Reproduce, exactly and in full, only the lines below from the one containing "Zbtb22 | TE_MilnerAug_Scott: -0.781 -> -0.789" through the one containing "Zbtb22 | TexInt_Hudson_Beltra: 0.993 -> 0.997".

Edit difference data
○ ○ ○ ○
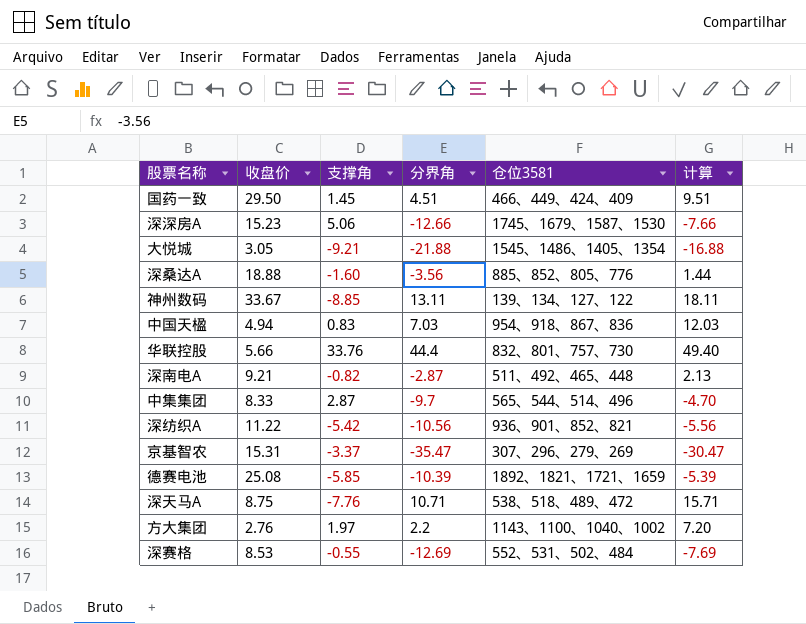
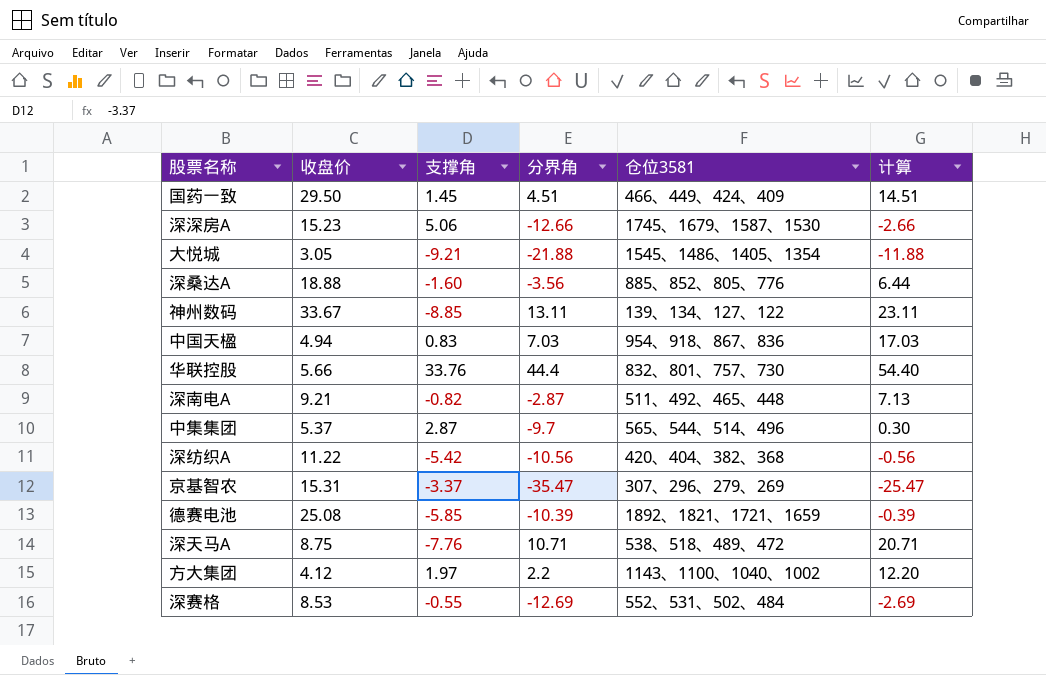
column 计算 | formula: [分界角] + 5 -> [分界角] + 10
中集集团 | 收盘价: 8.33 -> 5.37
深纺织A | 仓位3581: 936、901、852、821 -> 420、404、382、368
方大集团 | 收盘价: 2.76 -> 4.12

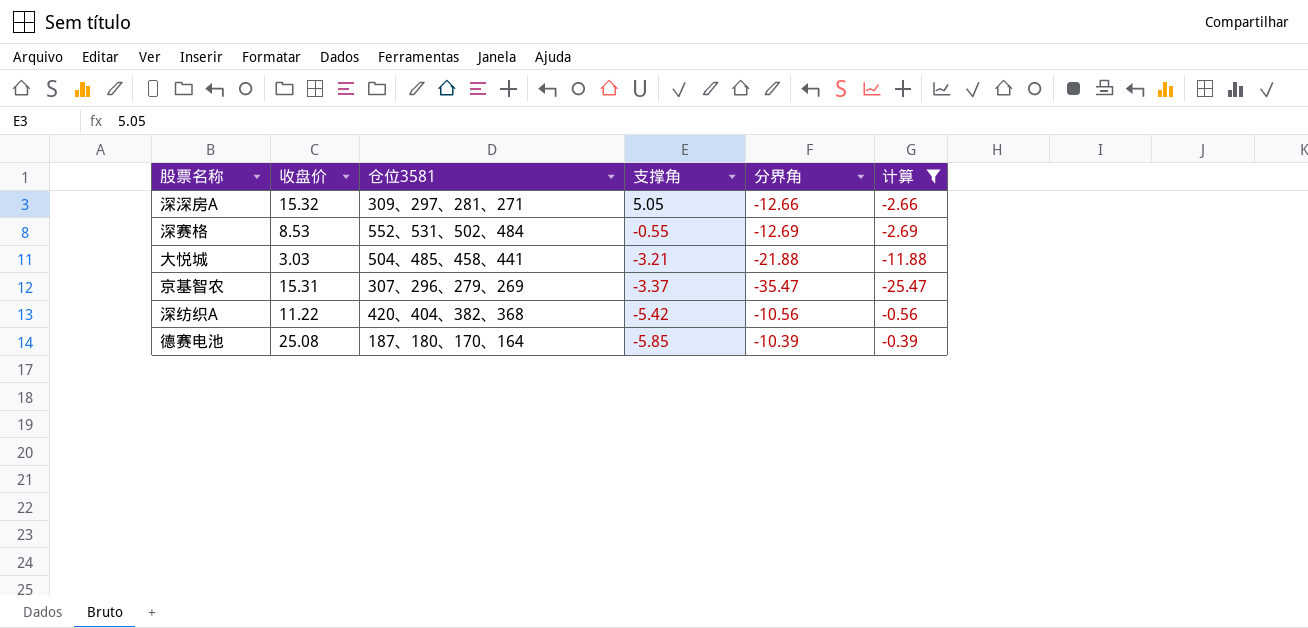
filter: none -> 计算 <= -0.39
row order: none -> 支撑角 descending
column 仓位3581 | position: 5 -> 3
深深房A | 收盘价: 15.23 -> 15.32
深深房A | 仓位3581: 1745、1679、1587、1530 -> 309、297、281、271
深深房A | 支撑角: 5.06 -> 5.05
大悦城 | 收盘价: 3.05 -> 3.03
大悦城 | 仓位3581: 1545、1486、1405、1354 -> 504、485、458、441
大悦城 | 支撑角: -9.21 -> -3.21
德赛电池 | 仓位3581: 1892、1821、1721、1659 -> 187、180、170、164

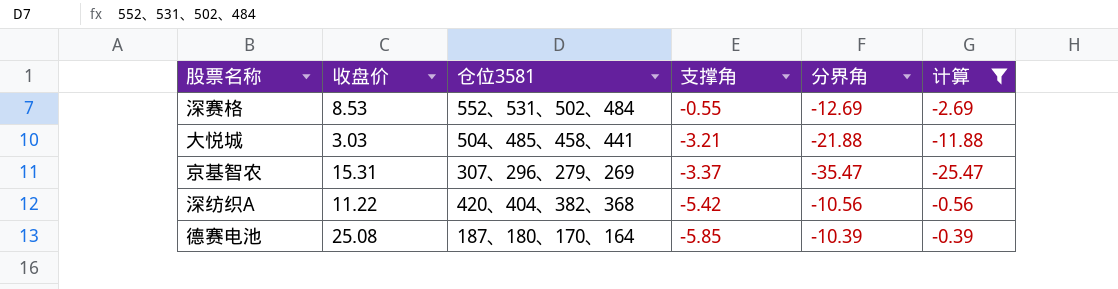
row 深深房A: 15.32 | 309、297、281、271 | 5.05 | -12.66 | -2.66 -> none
○ ○ ○ ○
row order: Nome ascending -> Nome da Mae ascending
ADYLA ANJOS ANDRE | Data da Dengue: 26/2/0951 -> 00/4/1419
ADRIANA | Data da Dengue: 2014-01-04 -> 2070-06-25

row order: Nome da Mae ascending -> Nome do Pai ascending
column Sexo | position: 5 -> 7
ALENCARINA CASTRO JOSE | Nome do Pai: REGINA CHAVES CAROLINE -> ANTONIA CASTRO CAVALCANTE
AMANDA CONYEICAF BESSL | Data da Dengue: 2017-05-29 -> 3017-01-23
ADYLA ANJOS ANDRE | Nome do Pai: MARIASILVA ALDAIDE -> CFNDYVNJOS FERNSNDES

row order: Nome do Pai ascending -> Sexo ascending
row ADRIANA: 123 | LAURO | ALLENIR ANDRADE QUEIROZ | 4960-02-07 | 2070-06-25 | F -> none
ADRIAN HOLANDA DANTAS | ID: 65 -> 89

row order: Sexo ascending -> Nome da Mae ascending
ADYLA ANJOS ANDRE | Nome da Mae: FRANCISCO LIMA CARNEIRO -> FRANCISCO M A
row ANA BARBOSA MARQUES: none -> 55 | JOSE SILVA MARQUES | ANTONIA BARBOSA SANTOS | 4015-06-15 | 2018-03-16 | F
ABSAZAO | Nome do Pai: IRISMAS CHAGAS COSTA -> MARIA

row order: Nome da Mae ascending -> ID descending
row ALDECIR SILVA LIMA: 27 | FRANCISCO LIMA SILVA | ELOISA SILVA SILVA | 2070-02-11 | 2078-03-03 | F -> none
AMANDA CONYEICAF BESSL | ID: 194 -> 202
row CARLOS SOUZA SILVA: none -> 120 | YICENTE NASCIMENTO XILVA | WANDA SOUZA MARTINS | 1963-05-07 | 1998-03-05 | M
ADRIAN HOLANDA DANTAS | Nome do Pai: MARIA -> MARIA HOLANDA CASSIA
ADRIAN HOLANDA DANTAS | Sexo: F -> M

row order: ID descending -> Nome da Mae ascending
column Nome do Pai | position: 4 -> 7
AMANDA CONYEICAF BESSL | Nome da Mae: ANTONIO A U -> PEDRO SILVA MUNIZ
○ ○ ○ ○
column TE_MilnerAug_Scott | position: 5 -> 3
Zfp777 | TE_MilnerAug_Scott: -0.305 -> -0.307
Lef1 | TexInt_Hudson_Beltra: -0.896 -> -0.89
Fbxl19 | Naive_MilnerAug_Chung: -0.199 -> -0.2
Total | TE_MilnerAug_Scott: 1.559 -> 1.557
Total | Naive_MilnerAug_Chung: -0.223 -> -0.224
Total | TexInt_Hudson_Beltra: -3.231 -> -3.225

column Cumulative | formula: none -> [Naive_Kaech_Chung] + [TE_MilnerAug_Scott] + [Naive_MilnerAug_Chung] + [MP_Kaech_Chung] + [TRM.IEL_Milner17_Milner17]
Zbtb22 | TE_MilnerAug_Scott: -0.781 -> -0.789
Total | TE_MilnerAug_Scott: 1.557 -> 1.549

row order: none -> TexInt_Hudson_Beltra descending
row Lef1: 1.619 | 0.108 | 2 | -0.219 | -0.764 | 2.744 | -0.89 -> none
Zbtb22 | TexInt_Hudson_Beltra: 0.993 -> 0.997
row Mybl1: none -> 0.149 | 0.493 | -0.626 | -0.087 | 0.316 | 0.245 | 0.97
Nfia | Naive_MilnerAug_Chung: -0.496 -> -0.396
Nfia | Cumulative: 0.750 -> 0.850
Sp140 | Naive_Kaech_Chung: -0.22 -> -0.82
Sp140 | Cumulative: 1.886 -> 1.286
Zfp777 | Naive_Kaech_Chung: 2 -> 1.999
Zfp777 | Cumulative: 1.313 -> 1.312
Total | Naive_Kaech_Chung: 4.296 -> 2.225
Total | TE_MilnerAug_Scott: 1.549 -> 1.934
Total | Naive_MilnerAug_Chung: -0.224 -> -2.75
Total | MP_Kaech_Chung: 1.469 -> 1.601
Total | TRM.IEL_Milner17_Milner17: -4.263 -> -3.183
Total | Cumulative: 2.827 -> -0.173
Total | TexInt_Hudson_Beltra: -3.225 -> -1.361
○ ○ ○ ○
— REPLY —
Zbtb22 | TE_MilnerAug_Scott: -0.781 -> -0.789
Total | TE_MilnerAug_Scott: 1.557 -> 1.549

row order: none -> TexInt_Hudson_Beltra descending
row Lef1: 1.619 | 0.108 | 2 | -0.219 | -0.764 | 2.744 | -0.89 -> none
Zbtb22 | TexInt_Hudson_Beltra: 0.993 -> 0.997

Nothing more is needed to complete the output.